Accurate traffic forecasting allows city managers to better plan resource allocation for road development and safety, saving commuters valuable time. To overcome these limitations and accomplish a dynamic and thorough spatio-temporal dependency extraction, we propose a weather interaction-aware spatio-temporal attention network (WST-ANet), in which we integrate feature models and dynamic graph modules in the encoder and decoder, and use a spatio-temporal weather interaction perception module for prediction. In particular, the model can learn the spatio-temporal correlation between the meteorological and transportation nodes, build a spatio-temporal feature and spatio-temporal attention multi-graph network model based on meteorological data sensing, and extract the relevant features using the channel attention mechanism. Meanwhile, we built a spatio-temporal dynamic spatial network that can effectively extract deep dynamic spatial dependencies by repeatedly updating the relational connections. Furthermore, by employing spatio-temporal attention to capture spatio-temporal dependencies, we can apply the attention mechanism to enhance the significance of spatio-temporal information and improve prediction outcomes. The main contributions of this paper are summarized as follows:
  • We utilized the proposed the WST-ANet model, which consists of a spatio-temporal attention module for weather interaction sensing and a cross-attention mechanism. The model adaptively simulates the complex spatio-temporal interdependencies between weather and traffic using an encoder–decoder architecture, with an attention mechanism to achieve dynamic spatio-temporal and complex-dependent traffic prediction incorporating weather factors. This allows the model to adaptively focus on the spatial and temporal characteristics of the region, realizing the capture of the dynamic spatial and temporal characteristics of the road network, thus improving the accuracy of the prediction.
  • We designed a new DGM, a dynamic graph module that adaptively captures the connectivity relationships of road networks on a spatial level, mines the adaptive graph for hidden information, and extracts the spatial correlations among the nodes step by step in depth. This method updates the adjacency matrix and iterates the aggregation of features to better fit the dynamic scenarios of urban road networks, thus improving the robustness of the prediction.
  • We constructed an interactive perception fusion method of weather features and spatio-temporal features. The vector embedding was utilized to fuse temporal features, spatial features, and weather attributes to generate contextual semantics on exogenous weather-driven multimodal feature embedding. This spatio-temporal scenario synergizes weather changes to learn the multimodal urban road network characteristics and comprehensively grasp the weather and spatio-temporal interactive fusion of the traffic conditions in the city.
  • In order to validate the effectiveness of the proposed model, we conducted comprehensive comparison experiments and prediction validation with 14 baseline models on two datasets.
The rest of the paper is organized as follows: Section 2 describes the progress made during the different phases of traffic prediction research; Section 3 details the proposed model, as well as the components; Section 4 and Section 5 conduct experiments using real traffic data to evaluate the performance of the model and the analysis of results; Section 6 concludes the paper and summarizes the plans for further work in the future.

2. Related Work

Traffic prediction studies are important and instructive in the broader field of transportation and urban planning. The methods used for traffic prediction are endless, from the initial use of statistical methods for time-series prediction, to the later use of neural network models for spatial feature prediction, and now, the integration of deep learning techniques for spatio-temporal prediction, which is more mature.

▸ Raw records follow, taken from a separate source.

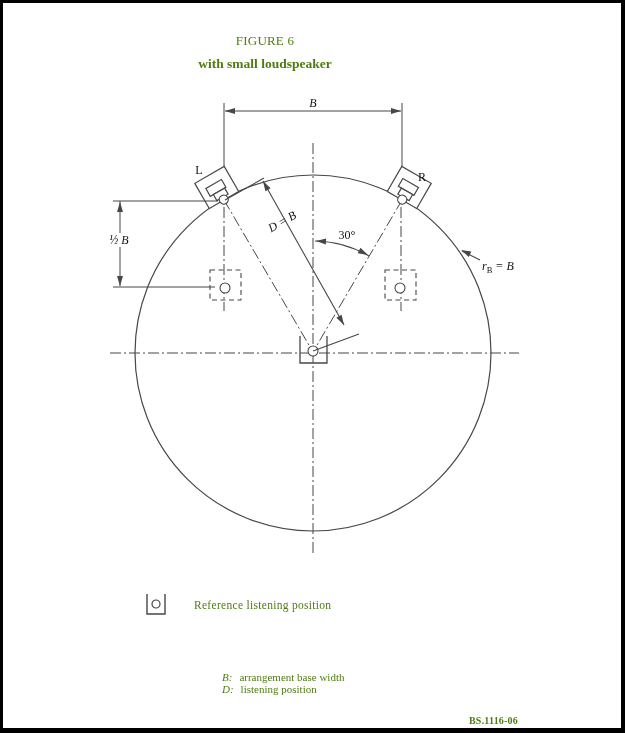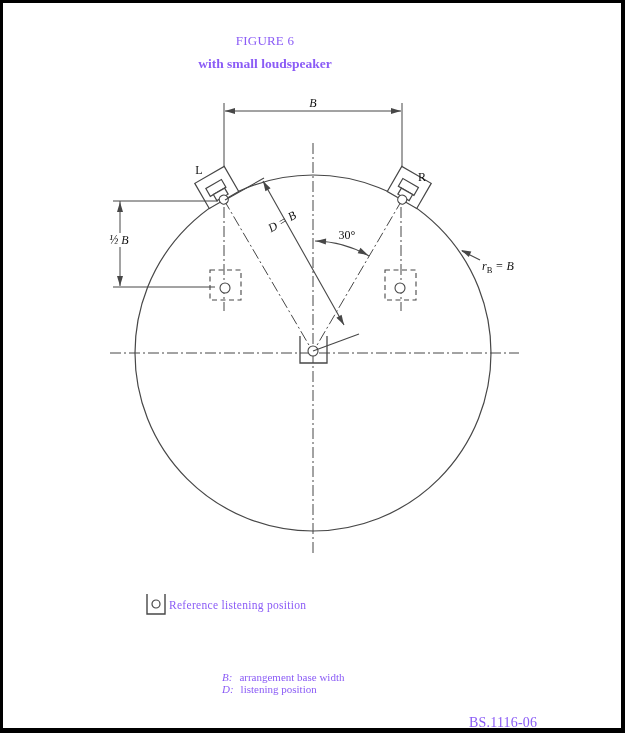"FIGURE 6" #page { color: #8b5cf6 -> #4d7c0f }
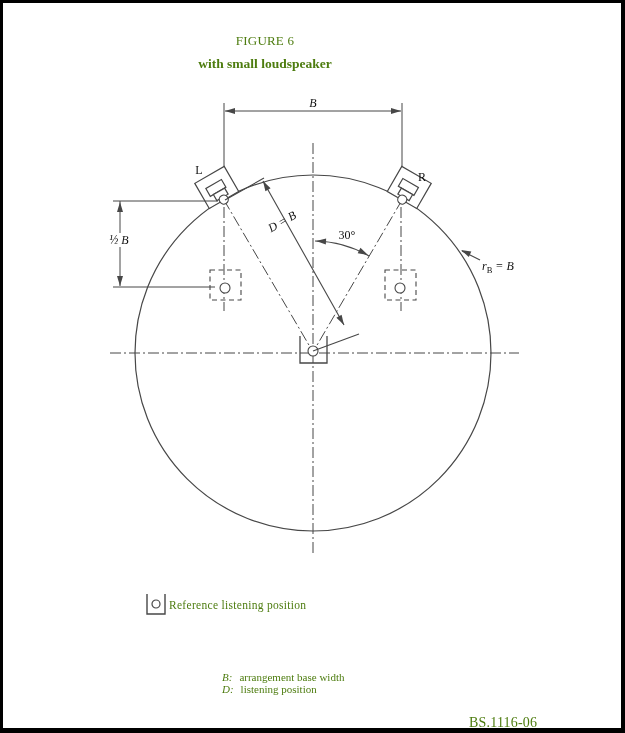"Reference listening position" .legend-row { gap: 2px -> 27px }
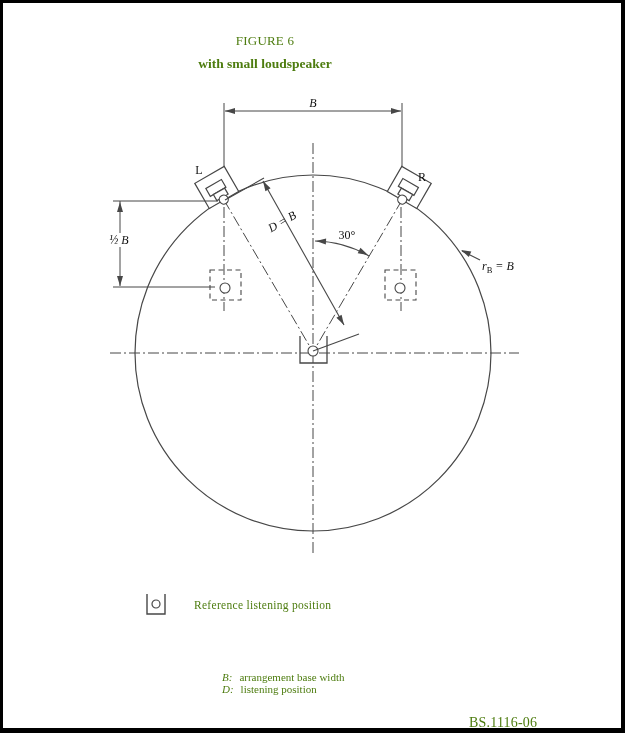"BS.1116-06" #footer-code { font-size: 14px -> 10px; font-weight: none -> bold }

2.1. Time-Series Traffic Forecasting

The emergence of data streams in the past century has led to rich and extensive research work by researchers on time-series prediction [24]. This temporal characterization of data is applicable to several domains, such as finance, healthcare, and stocks. In particular, the application of such time-series characterization research methods is maturing in the field of traffic prediction [25]. Traditional traffic prediction methods are model-driven, based on the use of linear pure control system theoretical approaches, such as vector auto-regression (VAR) [10], historical averaging models (HAs) [26], autoregressive integrated moving average models (ARIMAs) [27], and Kalman filtering techniques [28]. Usually, these modeling assumptions require the stability of the target data; therefore, this stable structured state cannot effectively manage nonlinear data. In the traffic prediction task, the traffic state of the road network had both temporal and spatial dependencies; moreover, there were complex dynamic spatio-temporal dependencies in the traffic data. Traditional model-driven methods cannot describe the spatio-temporal nature of traffic scenarios.
In addition, deep learning techniques de-constructed through neural network structures, such as recurrent neural networks (RNNs) [16], long short-term memory (LSTM) [29], and gated neural units (GRUs) [30], have shown superior performance in capturing the correlation of temporal units. However, the common problem of these research works is that they only consider the time series and ignore the spatial information on traffic features. Therefore, the single consideration of the temporal sequence of traffic has significant limitations in predicting the wholeness and completeness of the traffic characteristics of a road network. This limitation fundamentally stifles the application of global road networks in transportation.

2.2. Space–Time Traffic Forecasting

With the concept of spatio-temporal features, graph topology modeling for transportation research has become a research point of growing interest. The non-Euclidean structure of urban road networks is modeled through edges and nodes, and these upstream and downstream node relationships enable the effective representation of convolution operations on unstructured nonlinear spatial data. Taking the graph convolution network, GCN [17,31], as an example, this spatial convolutional layer utilizes Fourier transform or Laplace transform for feature aggregation and extraction, and the attention mechanism [32] is added on top of the GCN to generate a constrainable graph attention network GAT [33]. In addition, Guo et al. [34] combined the attention mechanism with spatio-temporal graph convolution using a spatio-temporal graph convolutional network of attention, to construct a convolutional model capable of capturing spatio-temporal features and spatio-temporal dynamic correlations. Song et al. [35], Luo et al. [36], and Li et al. [37] performed research work based on the ASTGCN model. Cirstea et al. [38] proposed a spatio-temporal perceptual attention network (ST-WA), which randomly encoded time series to generate location-specific and time-varying model parameters to better capture spatio-temporal dynamics. Bai et al. [39] proposed an adaptive graph convolutional recursive network (AGCRN) to capture spatio-temporal dynamics through adaptive graph generation and node-adaptive parameter learning, to augment traditional graph convolution and incorporate it into a neural network with recurrent operation to capture more complex spatio-temporal correlations. Wu et al. [40] proposed a Graph WaveNet combining diffusion convolution and extended stochastic convolution. Zhao et al. [41] considered spatio-temporal depth relations mining at the location level. Bao et al. [42] characterized dynamic spatio-temporal features by constructing complex correlation matrices through multi-feature and attention mechanisms, based on spatio-temporal complex graph convolutional networks. However, these investigations only assessed distance and disregarded the spatio-temporal structure of the graph, as well as the impact of the surroundings components on traffic flow, resulting in the inability to make accurate traffic predictions.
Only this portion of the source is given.